DESCRIPTION OF THE TASK: Pictures excluded, copy every record that follows exactly as it appears.

DATA:
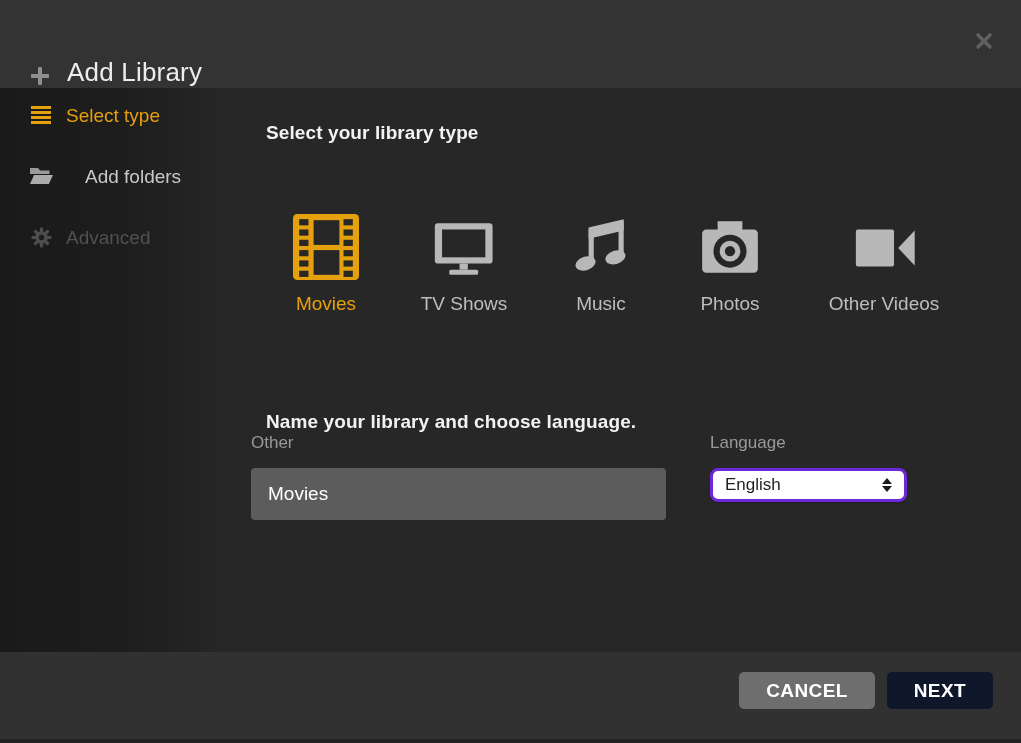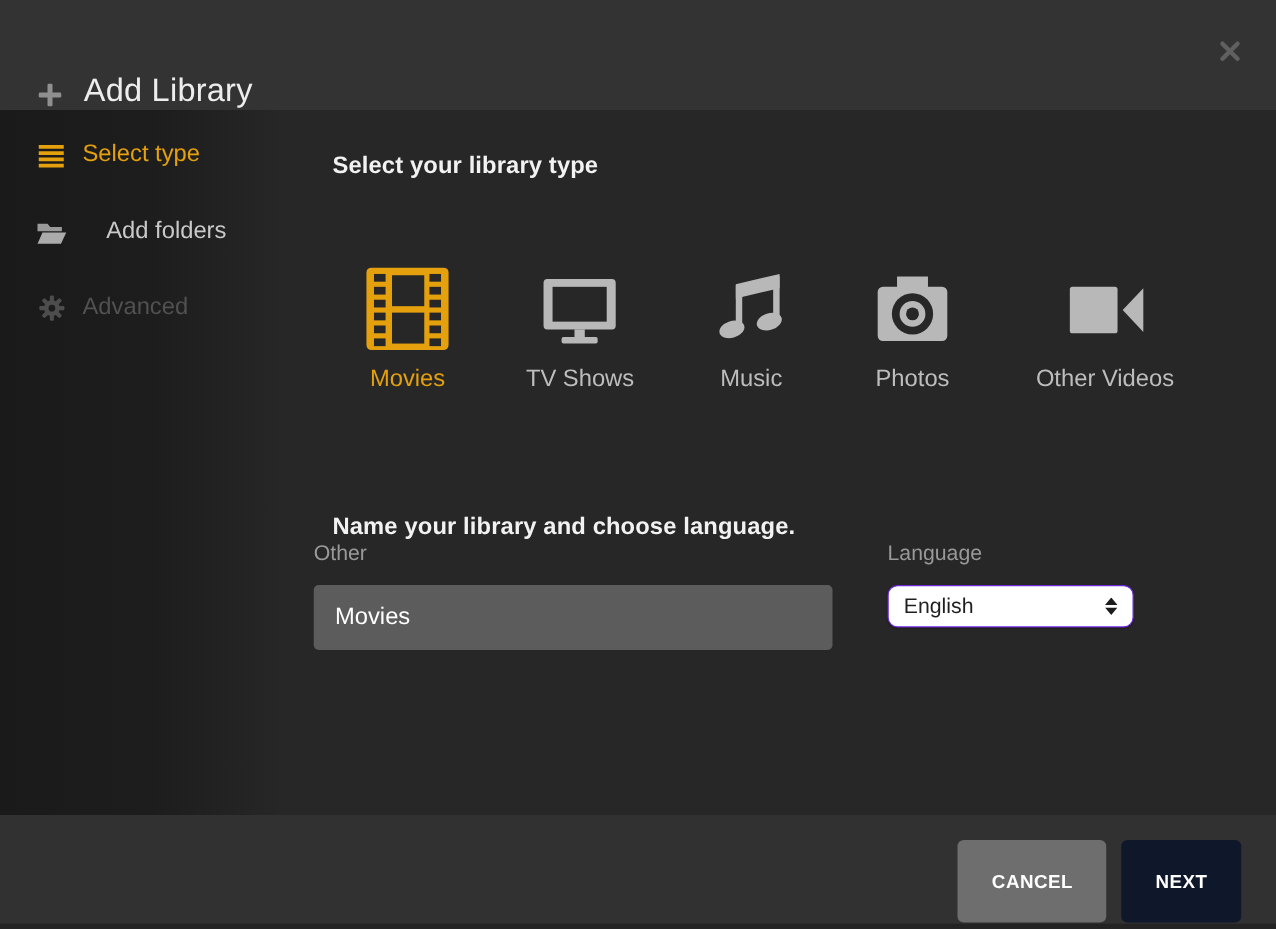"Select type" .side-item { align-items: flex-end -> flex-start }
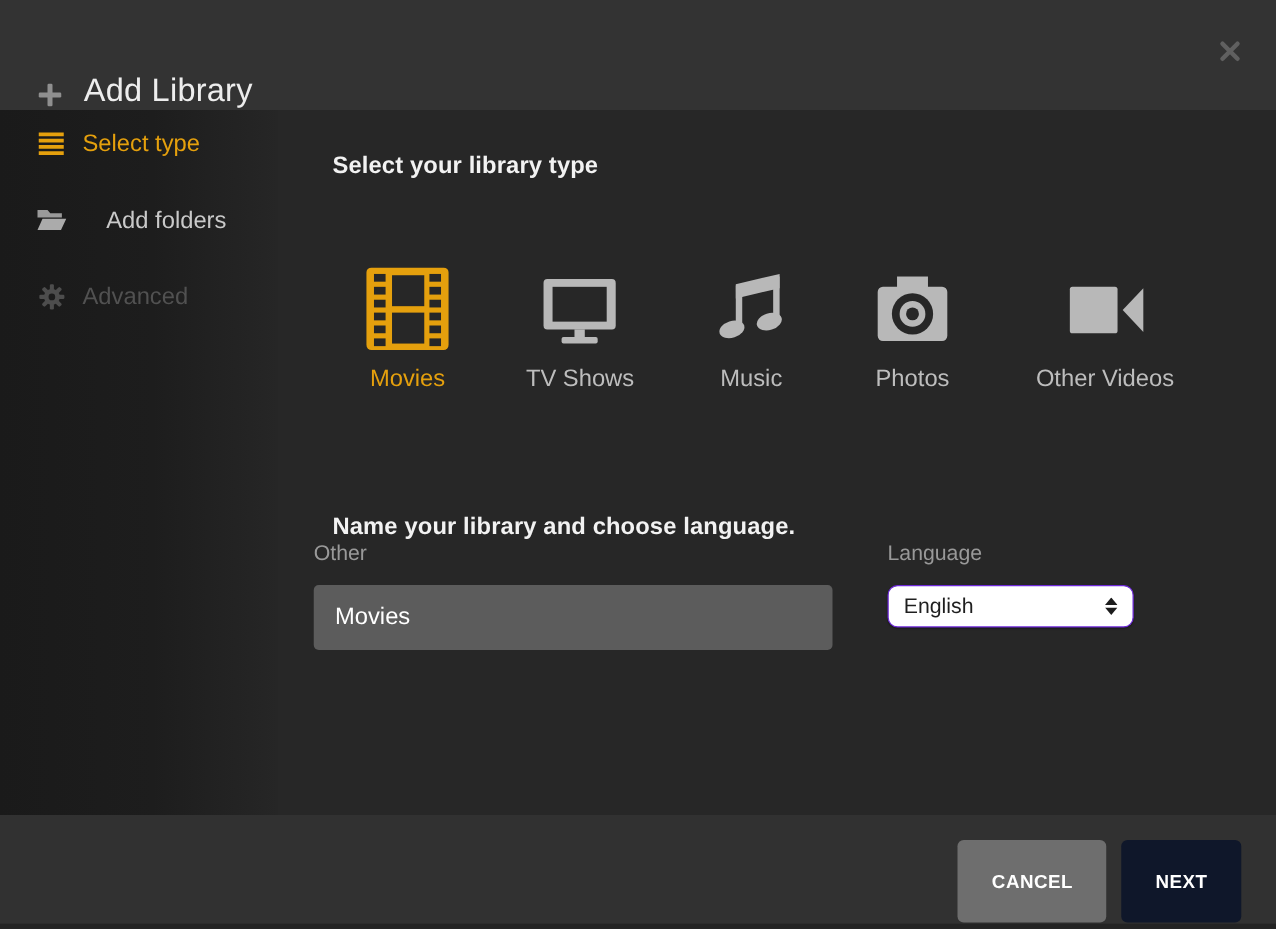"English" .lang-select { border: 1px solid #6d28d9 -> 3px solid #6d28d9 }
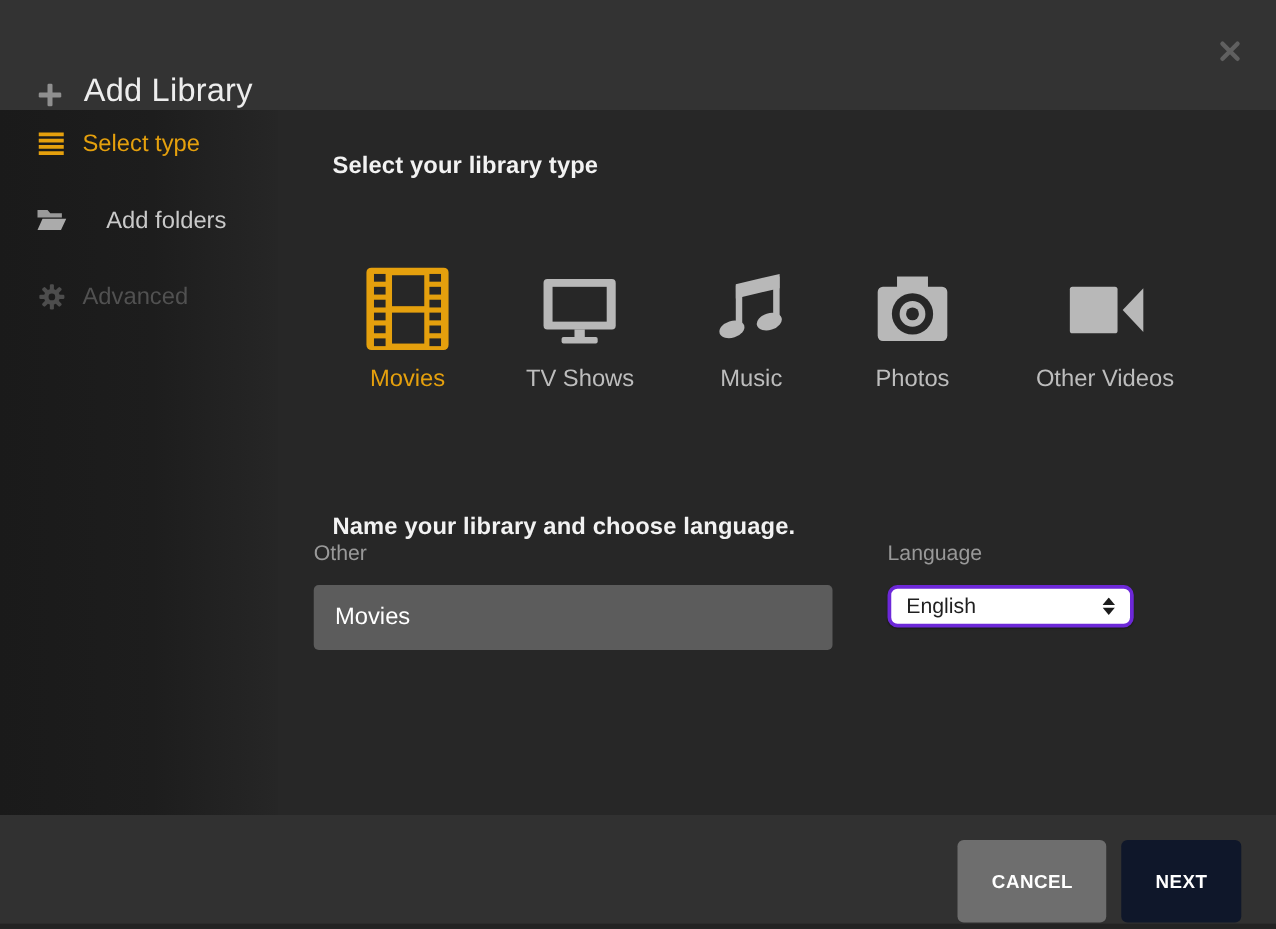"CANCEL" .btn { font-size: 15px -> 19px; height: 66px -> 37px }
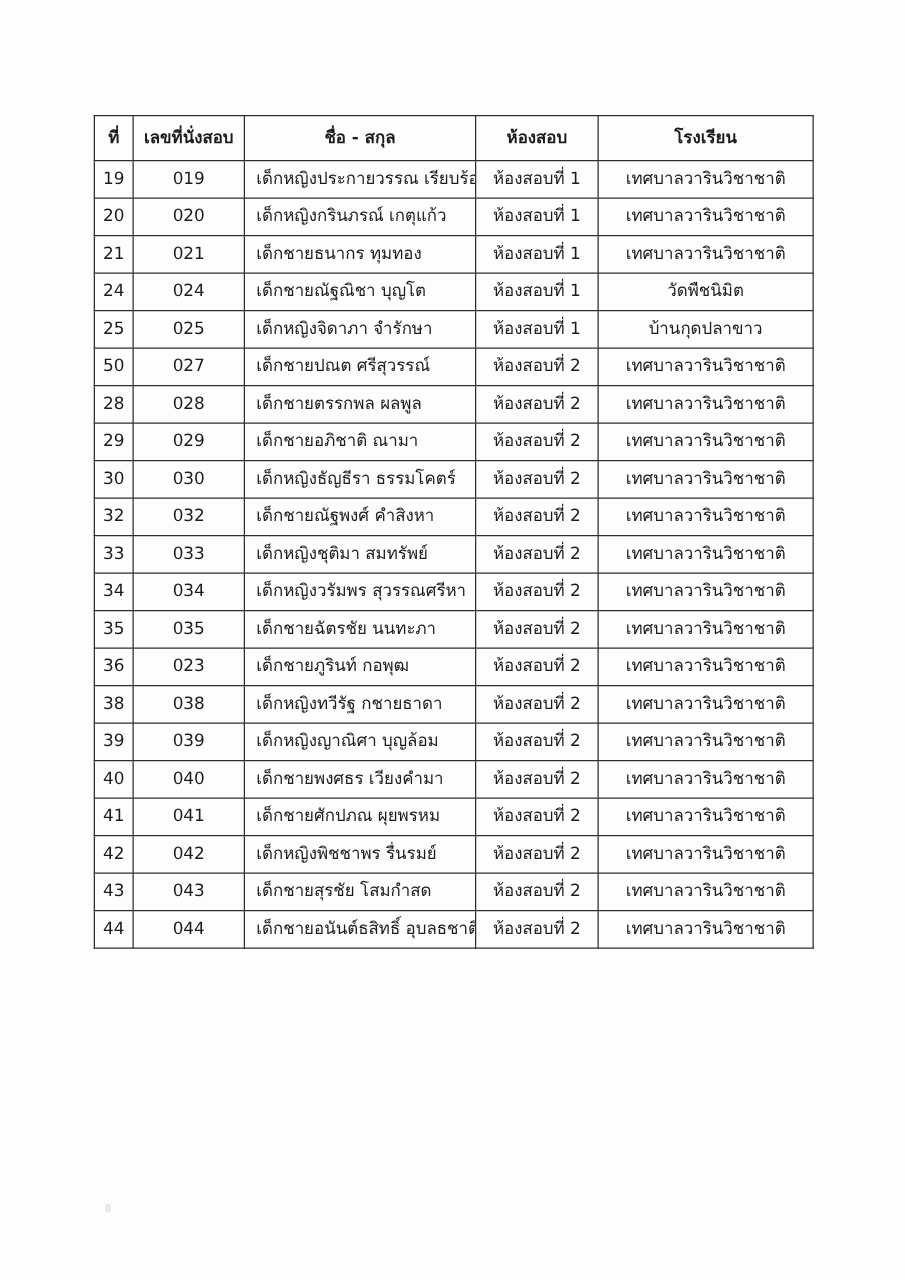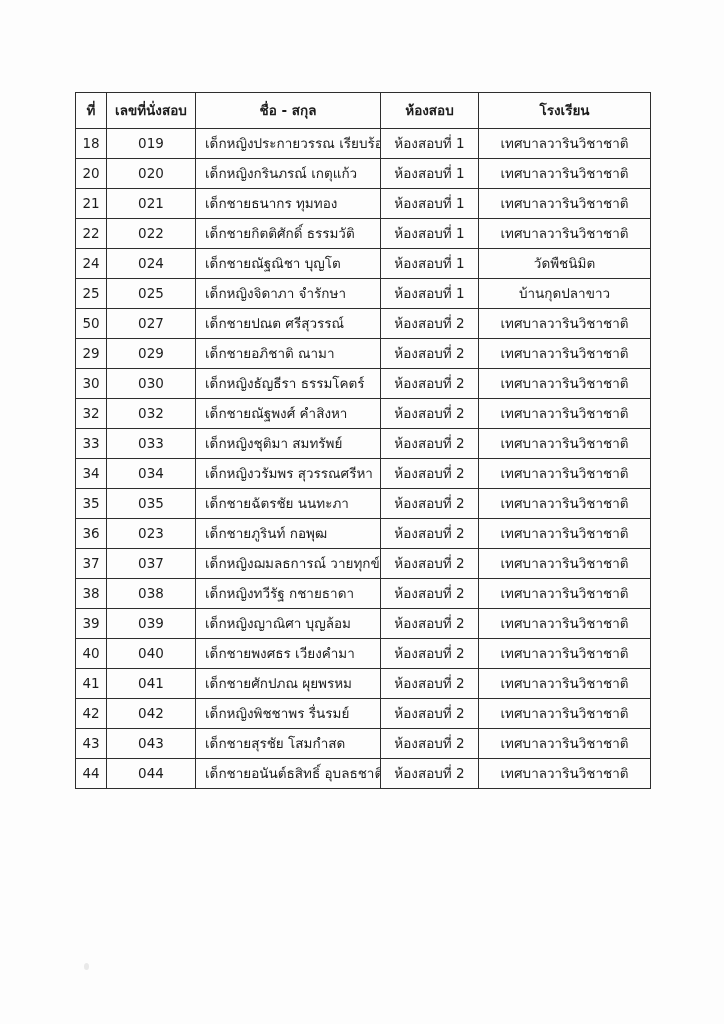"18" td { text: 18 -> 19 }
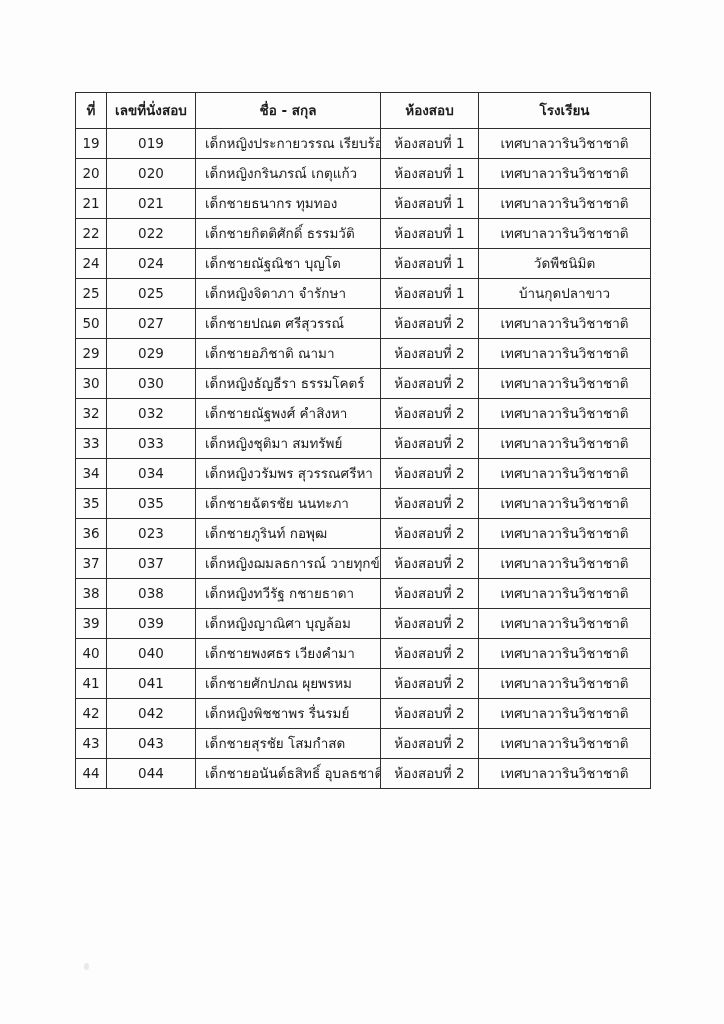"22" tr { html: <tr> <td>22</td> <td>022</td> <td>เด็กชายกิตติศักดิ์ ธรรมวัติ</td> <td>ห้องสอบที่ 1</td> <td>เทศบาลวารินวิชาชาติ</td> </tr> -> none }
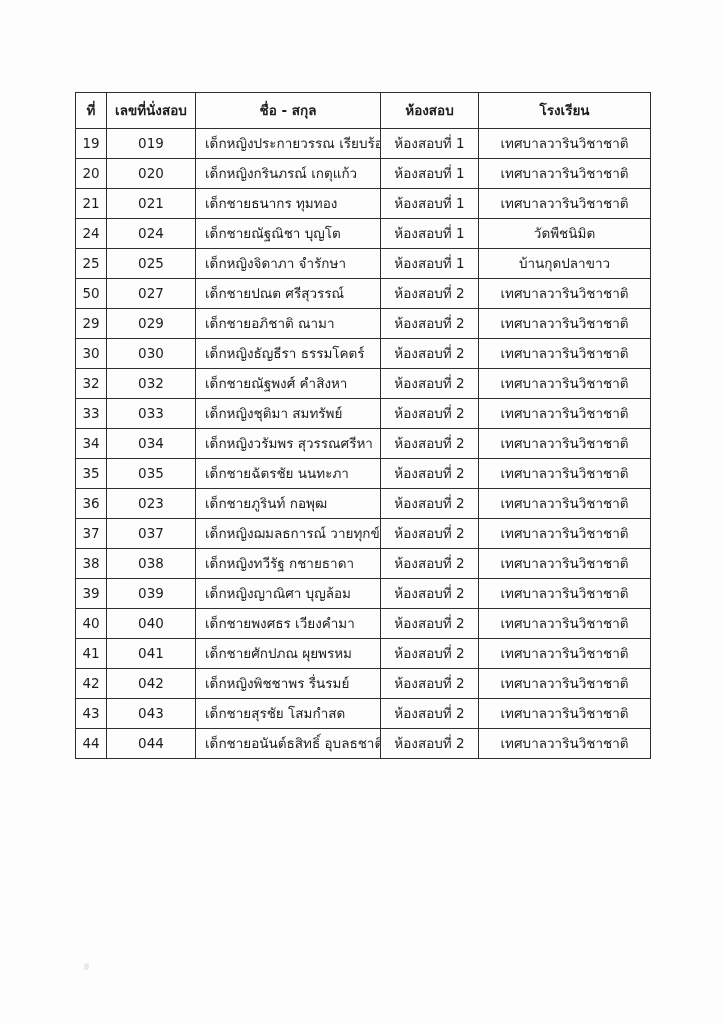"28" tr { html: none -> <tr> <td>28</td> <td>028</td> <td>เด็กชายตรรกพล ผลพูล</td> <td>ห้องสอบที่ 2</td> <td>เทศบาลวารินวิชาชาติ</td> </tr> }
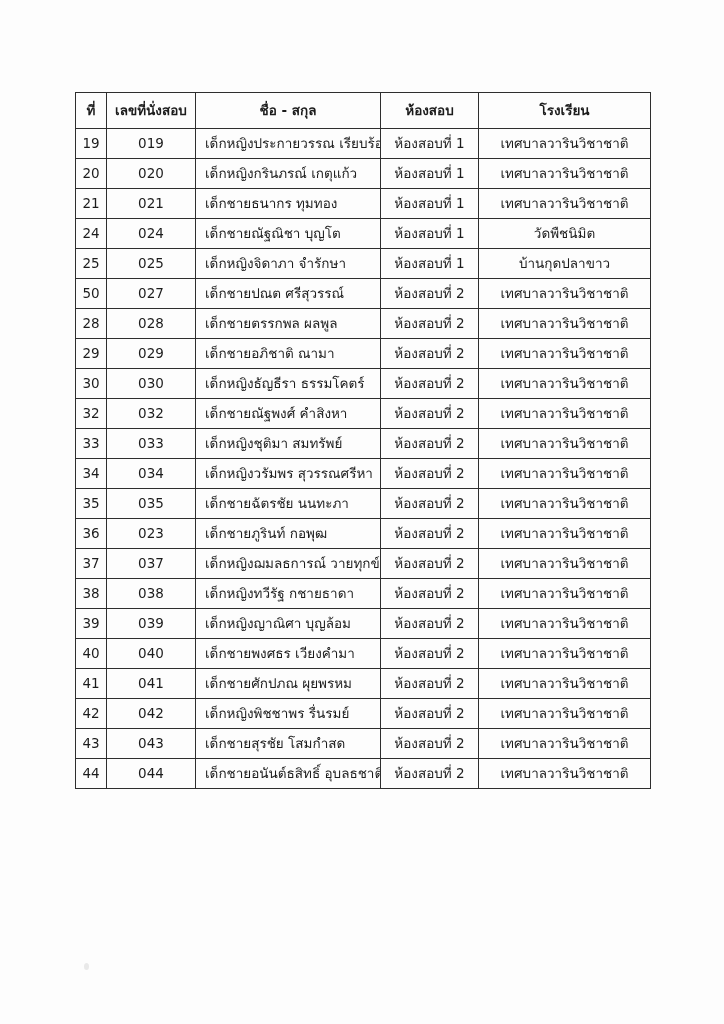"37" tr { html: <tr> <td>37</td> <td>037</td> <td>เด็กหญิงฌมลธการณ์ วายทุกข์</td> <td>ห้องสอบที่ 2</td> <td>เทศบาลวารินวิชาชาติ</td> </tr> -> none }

OUTPUT OF THE TASK:
"Select type" .side-item { align-items: flex-end -> flex-start }
"English" .lang-select { border: 1px solid #6d28d9 -> 3px solid #6d28d9 }
"CANCEL" .btn { font-size: 15px -> 19px; height: 66px -> 37px }
"18" td { text: 18 -> 19 }
"22" tr { html: <tr> <td>22</td> <td>022</td> <td>เด็กชายกิตติศักดิ์ ธรรมวัติ</td> <td>ห้องสอบที่ 1</td> <td>เทศบาลวารินวิชาชาติ</td> </tr> -> none }
"28" tr { html: none -> <tr> <td>28</td> <td>028</td> <td>เด็กชายตรรกพล ผลพูล</td> <td>ห้องสอบที่ 2</td> <td>เทศบาลวารินวิชาชาติ</td> </tr> }
"37" tr { html: <tr> <td>37</td> <td>037</td> <td>เด็กหญิงฌมลธการณ์ วายทุกข์</td> <td>ห้องสอบที่ 2</td> <td>เทศบาลวารินวิชาชาติ</td> </tr> -> none }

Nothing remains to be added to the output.